Self Organizing Wifi Mesh Network

Daniel Weber and Michael Rodriguez

Overview

In this project, we create a mesh network of PIC32 microcontrollers connected using ESP8266 wifi modules. The mesh network is able to fully connect itself through a variety of graph topology algorithms and is able to route packets through the network using a shortest path approach. It also exposes a very simple application layer that can be extended to a virtually unlimited set of networked ideas.

High Level Design

The primary motivation for this project was to create an offline distributed communication system that was robust to connectivity changes and required no manual intervention to set up. In order to do this effectively, we needed wireless devices that could scan for other wireless devices and connect to multiple wireless devices at once. We considered several different types of wireless devices, including bluetooth modules and radios. However, the bluetooth modules weren’t really able to connect with multiple devices at once and the radios could only be set up as broadcast stations or receivers, so there would have likely been significant packet drop, as described in this project report. We settled on wifi modules, specifically the ESP8266 modules, since they met most of the requirements for this project and had a relatively long range.

The general logical structure of our design was to create layers of hardware that were each responsible for a different level of abstraction, similar to the way the OSI model is organized. This meant that once we had defined the connections/API between each of the layers in our project, we could work on each piece individually and then bring it all together in the end. Some of the main tradeoffs that we made were at the software level between well established algorithms and custom algorithms. The main tradeoff was between using the Ad-hoc On-demand Distance Vector (AODV) routing algorithm or a custom algorithm for routing messages between nodes. Some of the data points that factored into our decision were ease of implementation and relevancy to the goal of the project. We eventually decided that while a custom routing algorithm would require extra theoretical development, it would work better than AODV in terms of what we wanted out of this project.

Hardware Design

The node consisted primarily of two key components: the PIC32 microcontroller and the ESP8266 wifi module. Given our previous experience throughout the course with the PIC32 microcontroller, the PIC32 proved to be an inexpensive, powerful chip that would allow us to meet the demands of network. For those reasons, the PIC32MX250F128B was selected to be used within our nodes. On the other hand, the ESP8266 wifi-module is a component that is known for its versatility, cost-effectiveness, and powerful capabilities. For these reasons, we also concluded that the ESP8266 would provide great functionality to the node. The nodes were designed to be as compact as possible to minimize the usage, and cost, of using a perfboard.

The PIC32 and the ESP8266 both require a 3.3 volt power supply; therefore, we used a 3.3V regulator to produce a fixed 3.3V output from the 5V power supply. As expected, the output was connected to pin 8 (VCC) on the ESP8266 wifi module and then connected to the appropriate pins on the PIC32.

One of the peripherals that was added to our nodes was an led.
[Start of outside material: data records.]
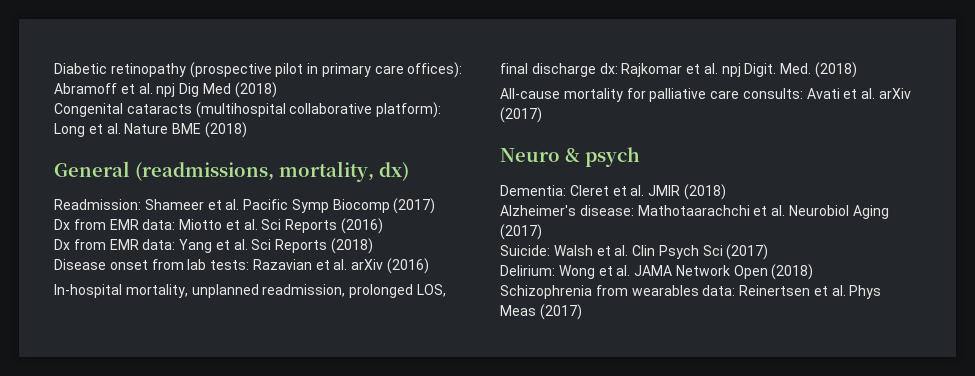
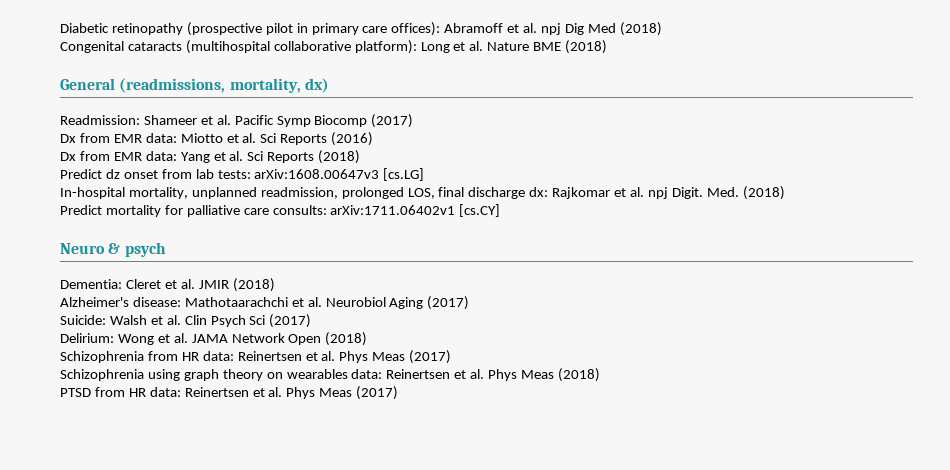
- Disease onset from lab tests: Razavian et al. arXiv (2016)
+ Predict dz onset from lab tests: arXiv:1608.00647v3 [cs.LG]
- All-cause mortality for palliative care consults: Avati et al. arXiv (2017)
+ Predict mortality for palliative care consults: arXiv:1711.06402v1 [cs.CY]
- Schizophrenia from wearables data: Reinertsen et al. Phys Meas (2017)
+ Schizophrenia from HR data: Reinertsen et al. Phys Meas (2017)
+ Schizophrenia using graph theory on wearables data: Reinertsen et al. Phys Meas (2018)
+ PTSD from HR data: Reinertsen et al. Phys Meas (2017)

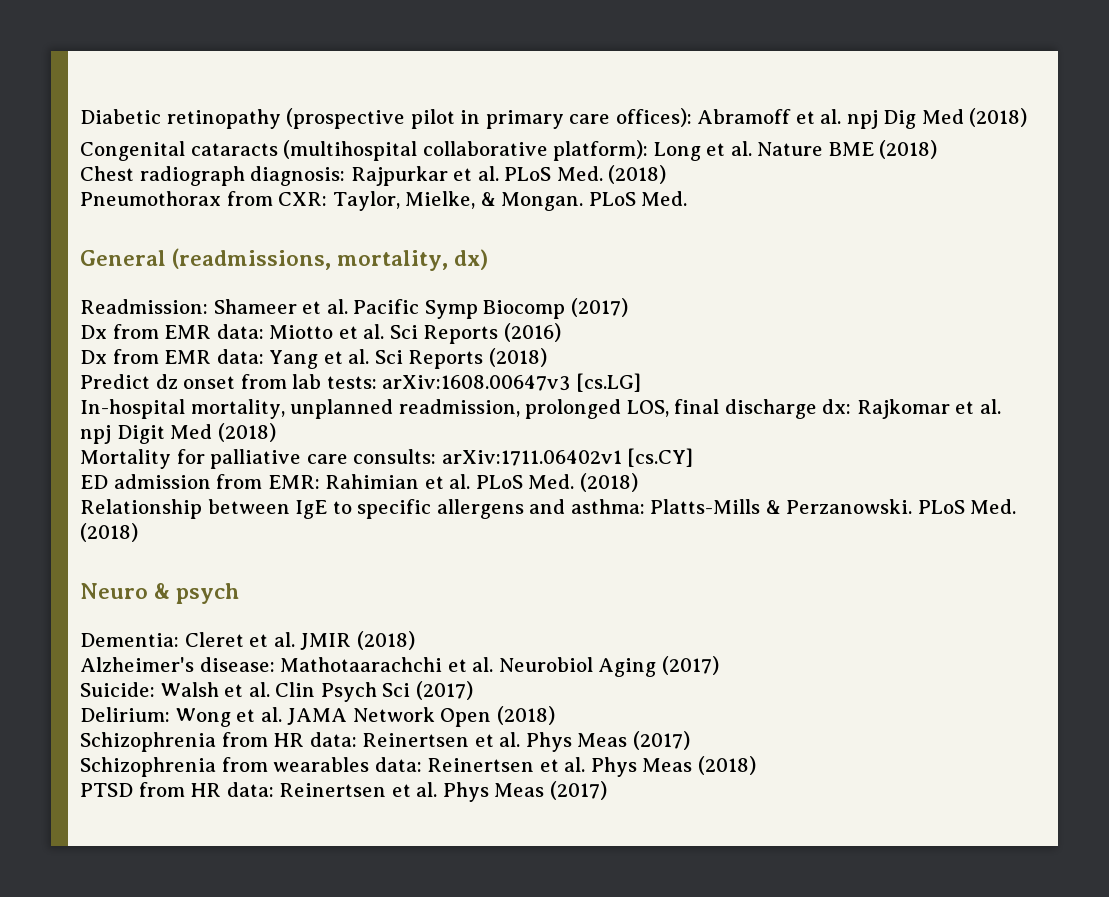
+ Chest radiograph diagnosis: Rajpurkar et al. PLoS Med. (2018)
+ Pneumothorax from CXR: Taylor, Mielke, & Mongan. PLoS Med.
- In-hospital mortality, unplanned readmission, prolonged LOS, final discharge dx: Rajkomar et al. npj Digit. Med. (2018)
- Predict mortality for palliative care consults: arXiv:1711.06402v1 [cs.CY]
+ In-hospital mortality, unplanned readmission, prolonged LOS, final discharge dx: Rajkomar et al. npj Digit Med (2018)
+ Mortality for palliative care consults: arXiv:1711.06402v1 [cs.CY]
+ ED admission from EMR: Rahimian et al. PLoS Med. (2018)
+ Relationship between IgE to specific allergens and asthma: Platts-Mills & Perzanowski. PLoS Med. (2018)
- Schizophrenia using graph theory on wearables data: Reinertsen et al. Phys Meas (2018)
+ Schizophrenia from wearables data: Reinertsen et al. Phys Meas (2018)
The led was super useful in testing our algorithms and visualizing the behavior of our system. The led would constantly blink when the node was searching for a connection, and then stay lit up when it connected to another node. Therefore, if we expected a connection to occur, or had an unexpected connection, the led would be an easy visual to identify an issue. Likewise, if the led acted accordingly to the expected behavior, it would help confirm the functionality of our node.

As shown in the schematic below, each of our nodes have four sockets: the microstick socket, the UART socket, and the wifi socket, and the PIC32 socket. Having sockets for each of our most important parts allows us to easily swap out components. It follows that having sockets allows us to replace faulty parts with ease.

Another key aspect of the hardware design was the inclusion of the wifi debug jumpers. As shown in the schematic below, pin 1 of the wifi debugger is connected to RB7 while pin 2 is connected to RA2. Since RB7 was connected to TX on the ESP8266 and RA2 is connected to RX, the inclusion of wifi jumpers led to fairly easy debugging on the wifi module.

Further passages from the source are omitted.